#### [WHAT IS BEING ASKED]
Please give all of the data again, character for character, and drop the pictures.

#### [EXTRACTED ENTRIES]
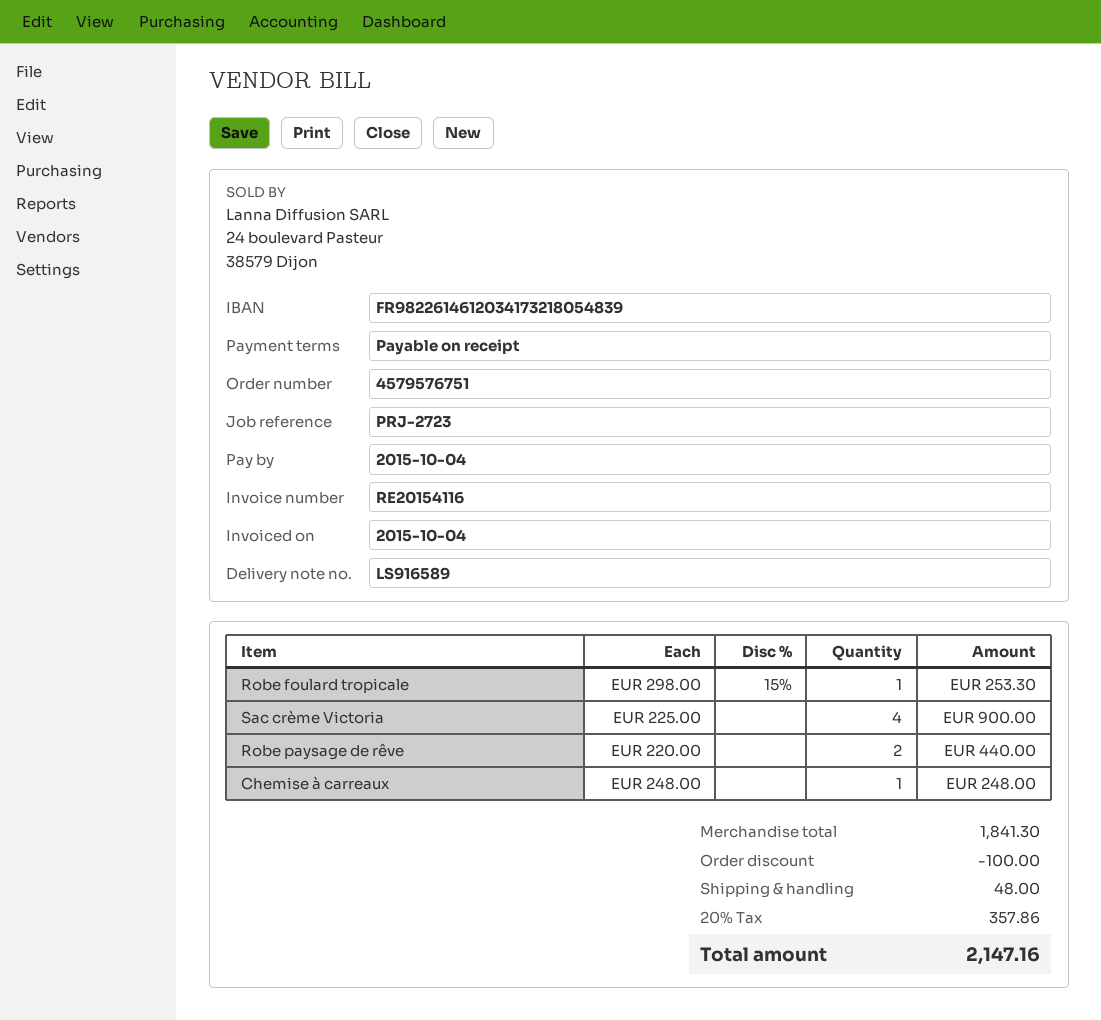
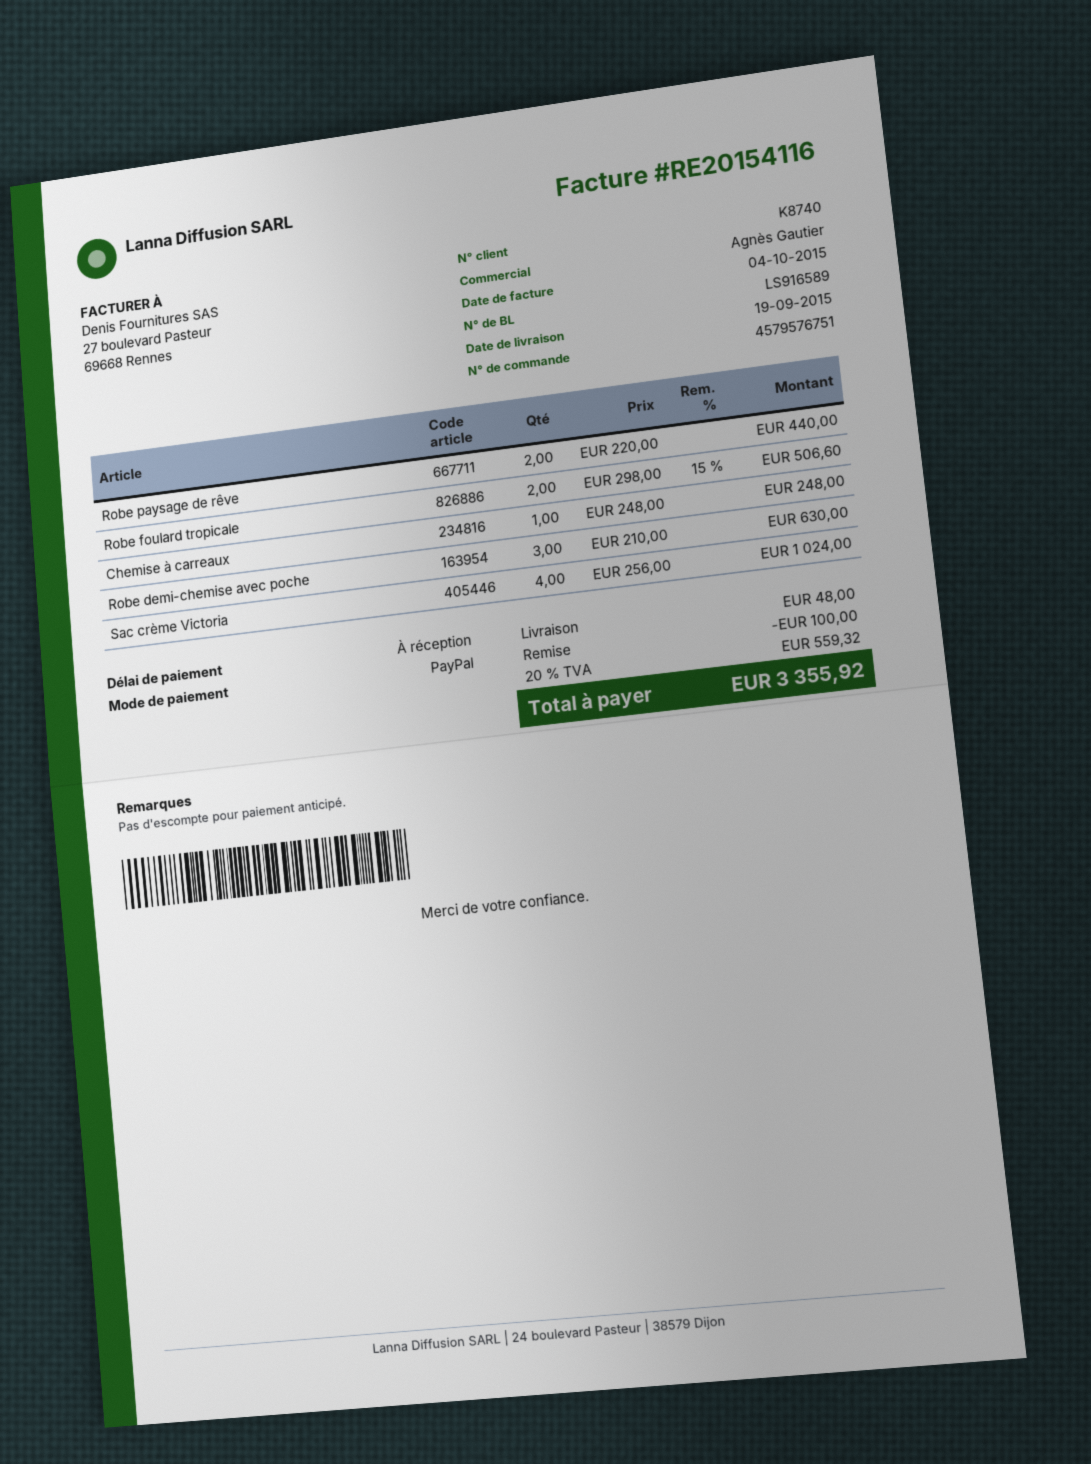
Robe foulard tropicale: 1 x 298.00 - 15% = 253.30 -> 2 x 298.00 - 15% = 506.60
Sac crème Victoria: 4 x 225.00 = 900.00 -> 4 x 256.00 = 1024.00
Robe demi-chemise avec poche: none -> 3 x 210.00 = 630.00
tax: 20% = 357.86 -> 20% = 559.32
total: 2147.16 -> 3355.92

#### [RESPONSE TO THIS EXERCISE]
Robe foulard tropicale: 1 x 298.00 - 15% = 253.30 -> 2 x 298.00 - 15% = 506.60
Sac crème Victoria: 4 x 225.00 = 900.00 -> 4 x 256.00 = 1024.00
Robe demi-chemise avec poche: none -> 3 x 210.00 = 630.00
tax: 20% = 357.86 -> 20% = 559.32
total: 2147.16 -> 3355.92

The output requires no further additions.